───── AVAILABLE DATA

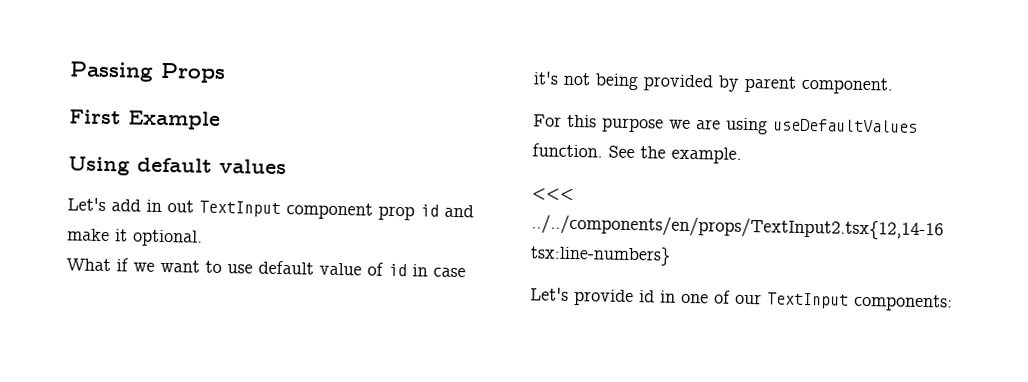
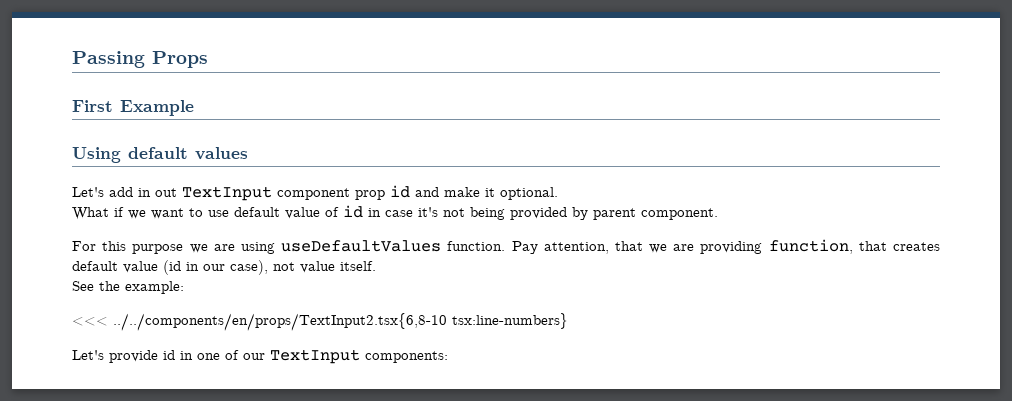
- For this purpose we are using useDefaultValues function. See the example.
+ For this purpose we are using useDefaultValues function. Pay attention, that we are providing function, that creates default value (id in our case), not value itself.
+ See the example:
- <<< ../../components/en/props/TextInput2.tsx{12,14-16 tsx:line-numbers}
+ <<< ../../components/en/props/TextInput2.tsx{6,8-10 tsx:line-numbers}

──────────

TASK STATEMENT:
The copy must reproduce every entry exactly while excluding all pictures.

EXPECTED OUTPUT:
- For this purpose we are using useDefaultValues function. See the example.
+ For this purpose we are using useDefaultValues function. Pay attention, that we are providing function, that creates default value (id in our case), not value itself.
+ See the example:
- <<< ../../components/en/props/TextInput2.tsx{12,14-16 tsx:line-numbers}
+ <<< ../../components/en/props/TextInput2.tsx{6,8-10 tsx:line-numbers}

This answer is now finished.